I used the same approach when healing a difficult grief reaction. I’ve lost a few people to death in my time, but I’ve never experienced a grief reaction quite like this: burning, paralyzing bodily pain that left me feeling helpless and frozen. I had to consciously drag myself out of it just to perform normal daily functions. I found that no matter what I did to get out of it, the reaction was still floating around, waiting to pull me back. So for a couple of days I named it, tamed it, and turned it off.

Naming an emotional response

If we have an emotional experience that we cannot place on our internal non-predator list, we will continue to draw our attention to it. Because our minds interpret pain as a sign that a predator is in the neighborhood (even if it’s one of our own emotional responses), our unconscious will keep asking questions about the unexpected intruder until we can show it the full scope of what it is. the intruder can do. do all of us The unconscious will not give up an emotional response unless it knows for certain that it cannot kill us.

In order to name an unknown answer, you need to spend some time looking in the external world for similar signs in others – what do they call it?

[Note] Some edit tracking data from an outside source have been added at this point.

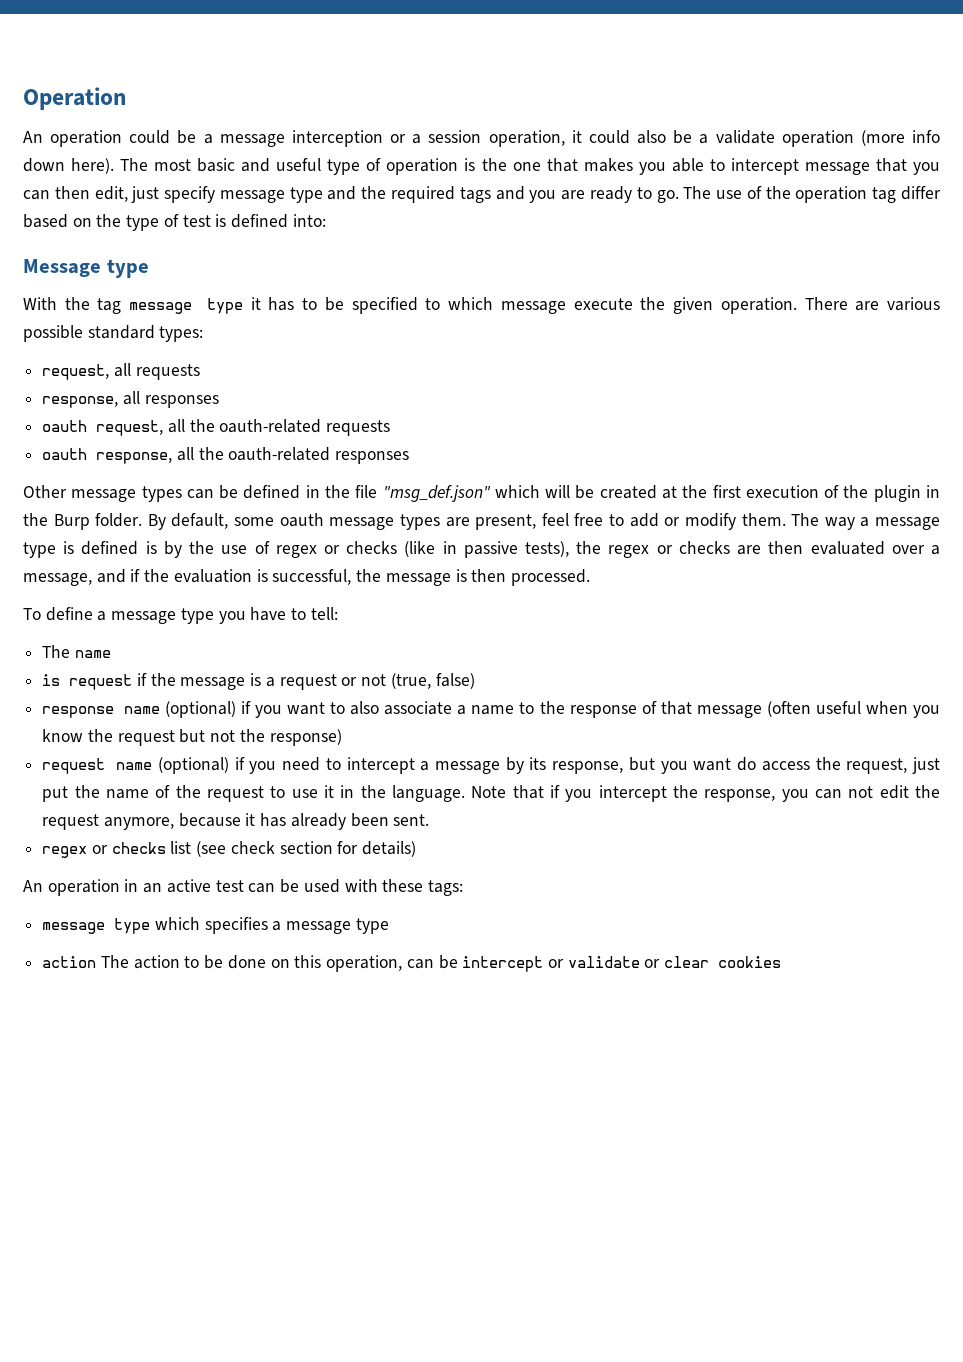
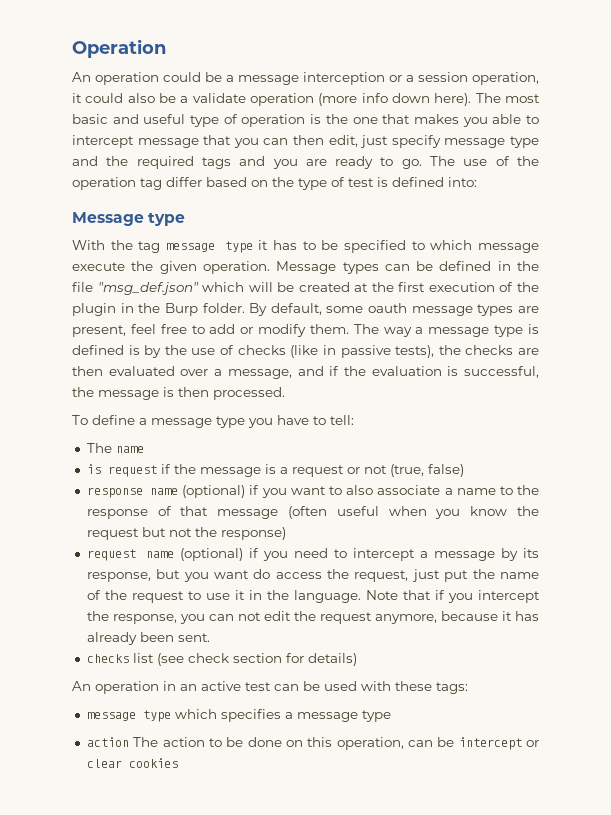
- There are various possible standard types:
- request, all requests
- response, all responses
- oauth request, all the oauth-related requests
- oauth response, all the oauth-related responses
- Other message types can be defined in the file "msg_def.json" which will be created at the first execution of the plugin in the Burp folder.
+ Message types can be defined in the file "msg_def.json" which will be created at the first execution of the plugin in the Burp folder.
- The way a message type is defined is by the use of regex or checks (like in passive tests), the regex or checks are then evaluated over a message, and if the evaluation is successful, the message is then processed.
+ The way a message type is defined is by the use of checks (like in passive tests), the checks are then evaluated over a message, and if the evaluation is successful, the message is then processed.
- regex or checks list (see check section for details)
+ checks list (see check section for details)
- action The action to be done on this operation, can be intercept or validate or clear cookies
+ action The action to be done on this operation, can be intercept or clear cookies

Talk to other people you trust, and if you can’t bring yourself to talk to the people close to you, go and talk to a professional about it. That’s what they’re there for and chances are they’ve seen more of the human condition than anyone else you know.

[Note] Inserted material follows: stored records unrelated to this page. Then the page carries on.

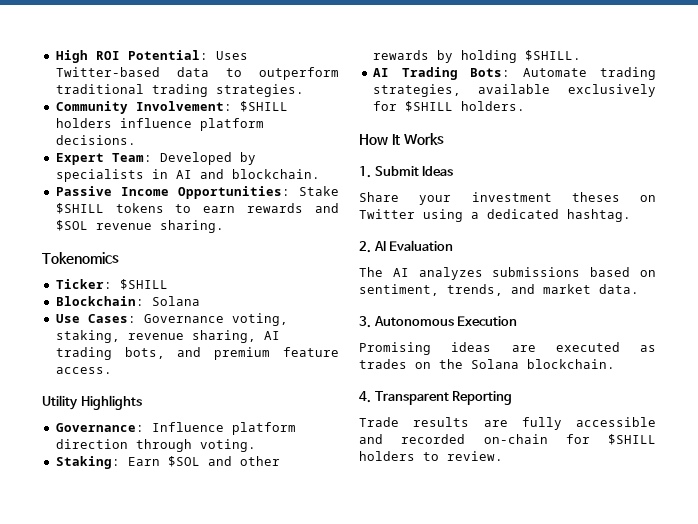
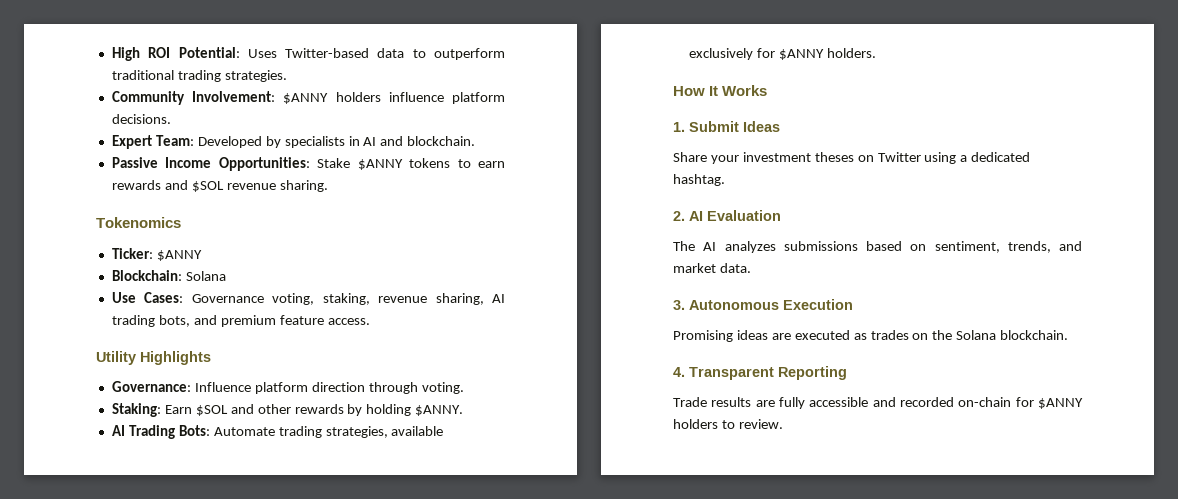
- Community Involvement: $SHILL holders influence platform decisions.
+ Community Involvement: $ANNY holders influence platform decisions.
- Passive Income Opportunities: Stake $SHILL tokens to earn rewards and $SOL revenue sharing.
+ Passive Income Opportunities: Stake $ANNY tokens to earn rewards and $SOL revenue sharing.
- Ticker: $SHILL
+ Ticker: $ANNY
- Staking: Earn $SOL and other rewards by holding $SHILL.
+ Staking: Earn $SOL and other rewards by holding $ANNY.
- AI Trading Bots: Automate trading strategies, available exclusively for $SHILL holders.
+ AI Trading Bots: Automate trading strategies, available exclusively for $ANNY holders.
- Trade results are fully accessible and recorded on-chain for $SHILL holders to review.
+ Trade results are fully accessible and recorded on-chain for $ANNY holders to review.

Do some research and when you feel like you can choose a name for the response, give it a name. Is it mourning? Is it disgust? Is it a shock? Name it and it will give you a shape.

Taming an emotional response

What’s that? What can you do to me? are questions that will continually capture your unconscious attention, especially if what you are looking at hurts. To tame an emotional response, you must fully experience it from beginning to end so that your unconscious can reach a point where it knows the full scope of the experience. Then your focus of attention will let it go. Focus on the triggering event that led to the emotional response, and be sure to mentally link everything from the triggering event, to how you felt about that event, to accepting the emotional response. By going over and over these aspects of the answer, you will gradually reduce their impact on you.

never shame him

When we see that our emotional responses cause us to feel pain, it is an easy mistake to think that the emotional response is bad. None of your emotional responses are bad. Nature does not produce bad emotional responses. All of our responses are designed to aid in our survival. If you fully explore your answers and what they mean, you will find a good motivation behind the painful feelings. If you consciously label your feelings as unacceptable, you assign your unconscious the task of fighting them off just as you would any other predator.

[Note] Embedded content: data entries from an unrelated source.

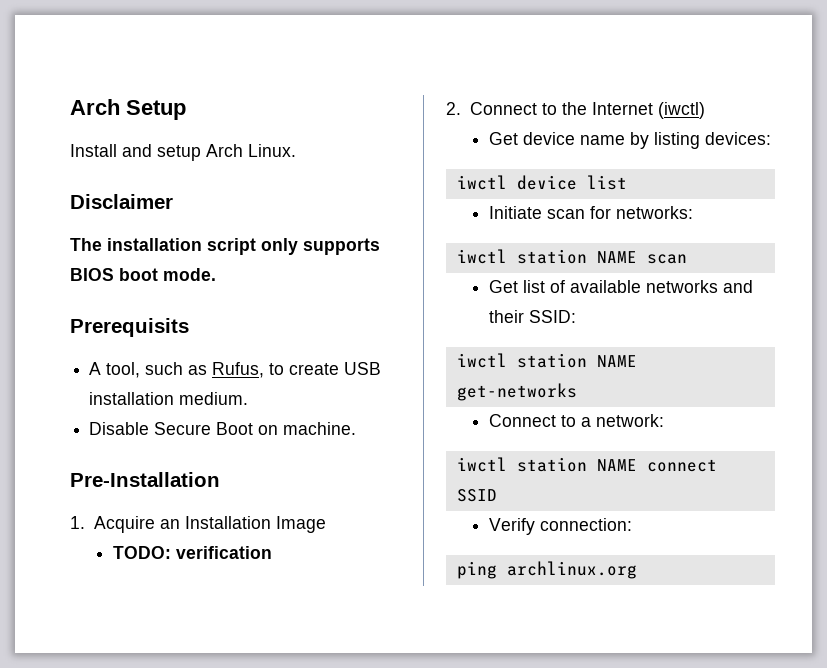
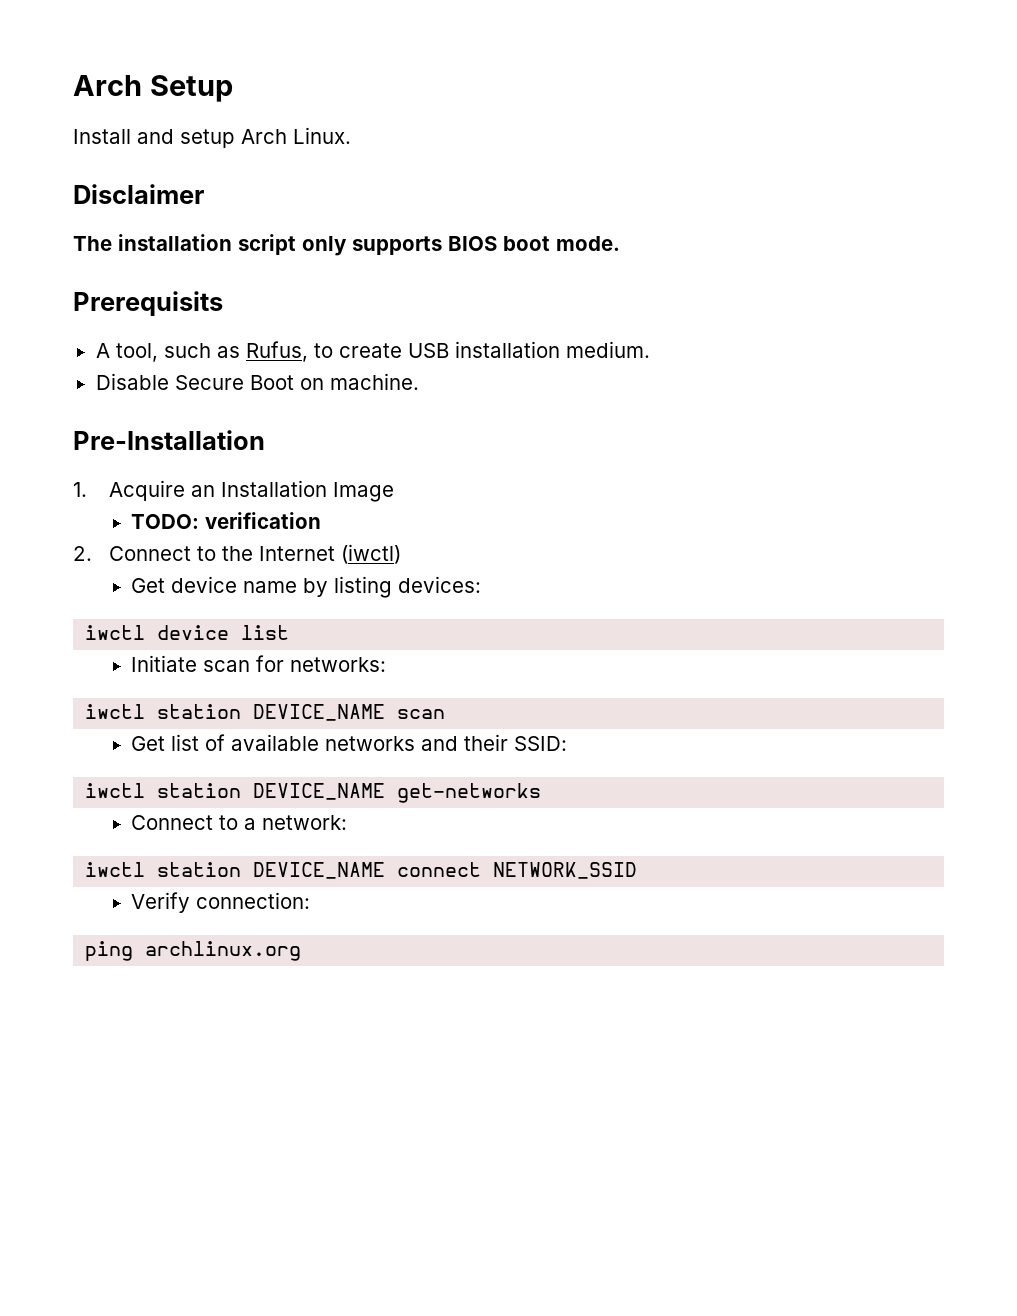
- iwctl station NAME scan
+ iwctl station DEVICE_NAME scan
- iwctl station NAME get-networks
+ iwctl station DEVICE_NAME get-networks
- iwctl station NAME connect SSID
+ iwctl station DEVICE_NAME connect NETWORK_SSID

However, this does not mean that we should allow our temporary feelings to dominate our external actions. While our emotions are not harmful, an external action can be. It is a myth that the only way to release an emotion is to act it out in the real world. We can fully release emotions simply by continuously feeling them until they have left us. When we have an emotional response that leads us to commit a harmful external action, we should naturally feel some shame about this: shame is a sign that we are damaging our social relationships. Just remember not to be ashamed of your shame.

Also, our emotional responses often tell us what we need but don’t consciously want to listen to. Do not shoot the messenger. If an emotional response, for example, tells you to leave a situation, eventually you will have to agree to leave the situation. Just because the external situation is bad doesn’t mean the emotional response to it is.

Taking the time to fully explore new emotional experiences, no matter how painful, will free us up more quickly to move on with our lives. The paradox of achieving unconditional and unconscious happiness is that the more you focus on, name, and tame your most painful emotional responses, the sooner you can eliminate their effects.